Avenue de l'Opera Morning Sunshine by Camille Pissarro - 1898 - 65 x 81 cm private collection Avenue de l'Opera Morning Sunshine by Camille Pissarro - 1898 - 65 x 81 cm private collection

Avenue de l'Opera Morning Sunshine

oil on canvas • 65 x 81 cm
  • Camille Pissarro - 10 July 1830 - 13 November 1903 Camille Pissarro 1898
The Avenue de l'Opéra was created from 1864 to 1879 as part of Haussmann's renovation of Paris. Haussmann's renovation was a vast public works program commissioned by Emperor Napoléon III and directed by his the prefect of the Seine, Georges-Eugène Haussmann between 1853 and 1870. It included the demolition of crowded and unhealthy medieval neighborhoods, the building of wide avenues, parks and squares, the annexation of the suburbs surrounding Paris, and the construction of new sewers, fountains and aqueducts.
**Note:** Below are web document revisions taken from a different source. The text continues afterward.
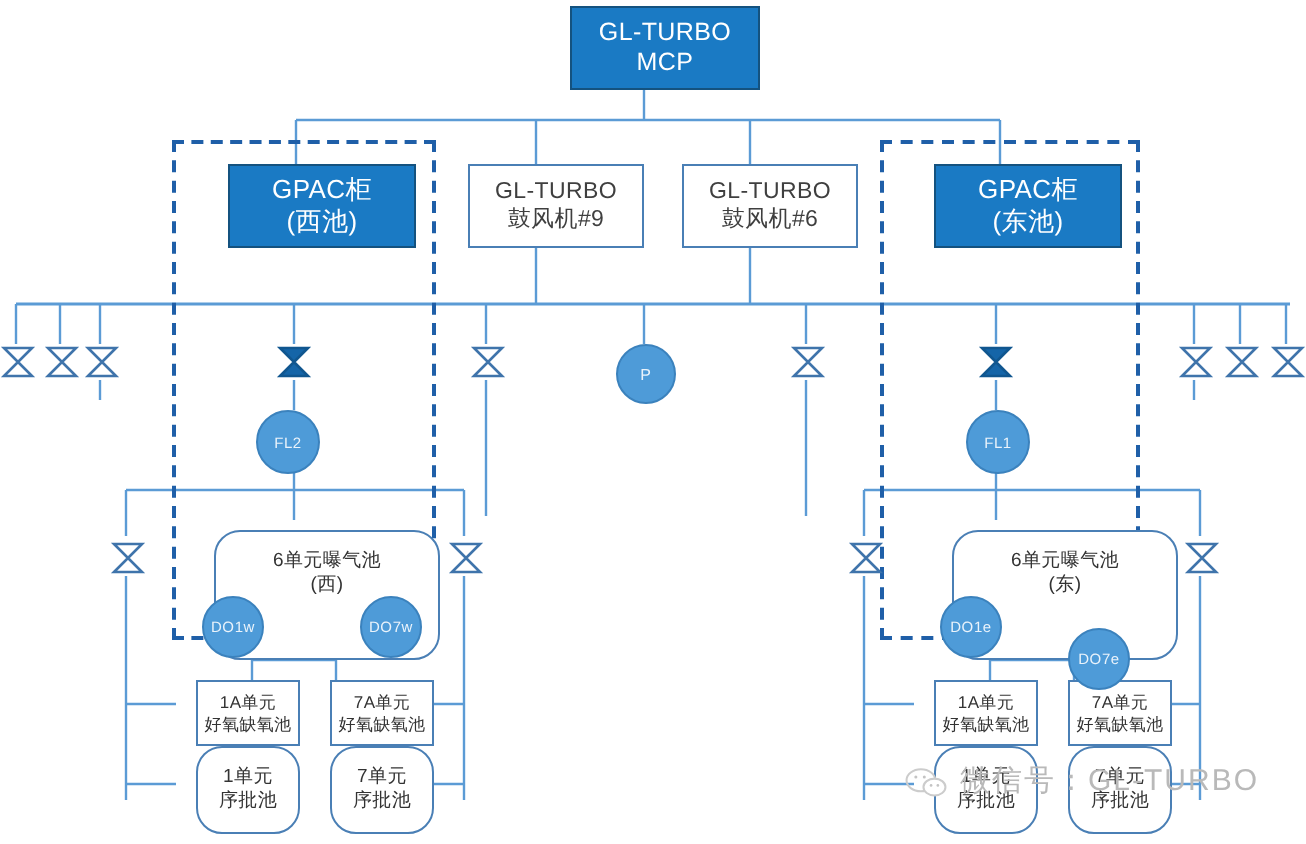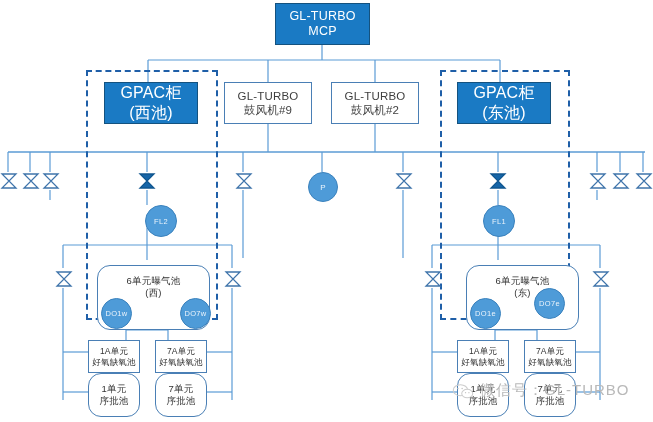--- a/index.html
+++ b/index.html
@@ -26,6 +26,7 @@
     text-align:center;
     line-height:1.22;
     letter-spacing:0.2px;
+    margin-left:10px;
   }
   .node .l1,.node .l2{display:block;white-space:nowrap;}
 

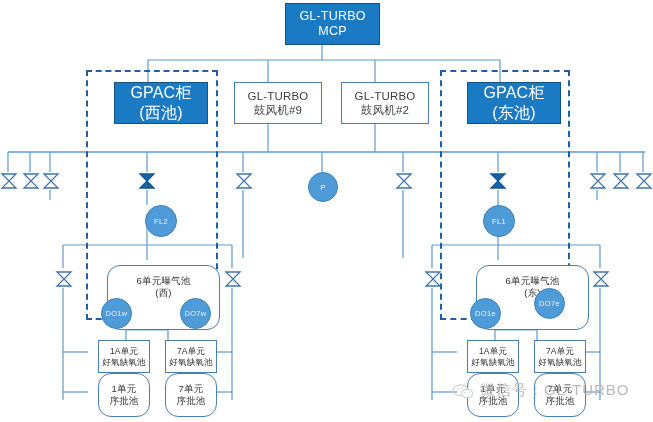--- a/index.html
+++ b/index.html
@@ -37,7 +37,7 @@
     color:#ffffff;
     font-size:12.5px;
   }
-  .box-blue.small{font-size:16px;}
+  .box-blue.small{font-size:13px;}
 
   
   .box-white{

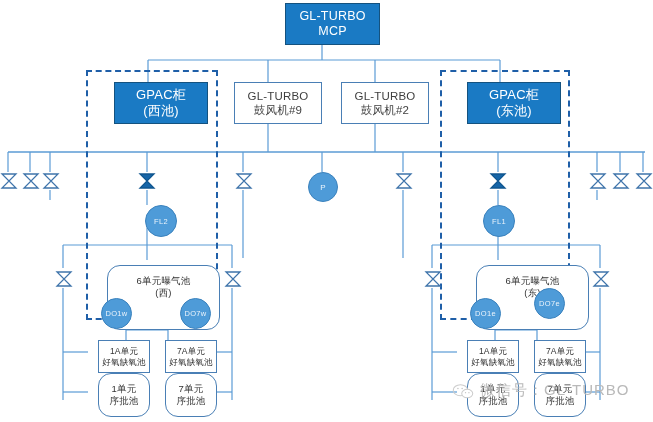--- a/index.html
+++ b/index.html
@@ -190,7 +190,7 @@
 
   <div class="node box-white" style="left:331px; top:82px; width:88px; height:42px;">
     <span class="l1">GL-TURBO</span>
-    <span class="l2">鼓风机#2</span>
+    <span class="l2">鼓风机#6</span>
   </div>
 
   <div class="node box-blue small" style="left:457px; top:82px; width:94px; height:42px;">

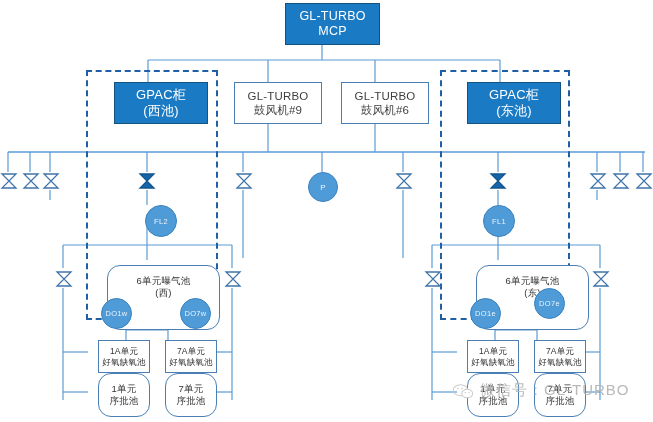--- a/index.html
+++ b/index.html
@@ -289,7 +289,7 @@
       <polygon points="2,4 16,4 2,18 16,18" fill="#1565a8" stroke="#10568f" stroke-width="1.3"></polygon>
     </svg>
 
-  <div class="bubble" style="left:145px; top:205px; width:30px; height:30px;">
+  <div class="bubble" style="left:128px; top:205px; width:30px; height:30px;">
     <span>FL2</span>
   </div>
   <div class="bubble" style="left:483px; top:205px; width:30px; height:30px;text-align:right;">

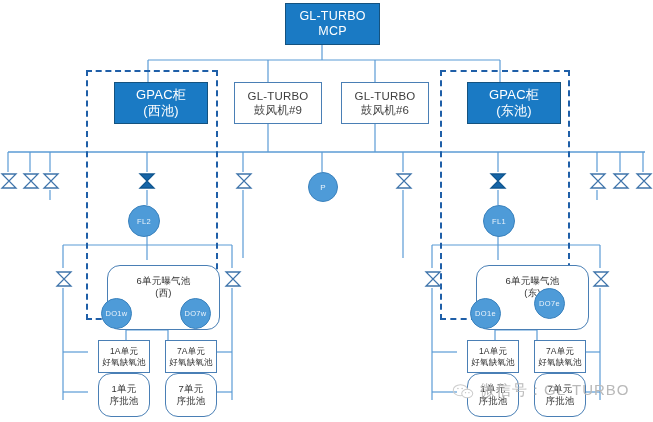--- a/index.html
+++ b/index.html
@@ -308,7 +308,7 @@
   <div class="bubble" style="left:470px; top:298px; width:29px; height:29px;justify-content:center;">
     <span>DO1e</span>
   </div>
-  <div class="bubble" style="left:534px; top:288px; width:29px; height:29px;">
+  <div class="bubble" style="left:534px; top:314px; width:29px; height:29px;">
     <span>DO7e</span>
   </div>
It is situated in the center of the city, running northwest from the Louvre to the Palais Garnier, the primary opera house of Paris (until the opening of the Opéra Bastille in 1989). The Avenue de l'Opéra was an important thoroughfare in Hausmann's traffic scheme, since it linked the rue de Rivoli at the Louvre to the grands boulevards near the Opéra and gave better access to the wealthy neighborhoods being developed at that time in northwest Paris. It had the additional advantage that the demolition required for its construction cleared the area between the Louvre and the grand boulevards, which had been occupied by a slum district, dense with poor-quality housing and numerous narrow streets, that was considered unhealthy and dangerous.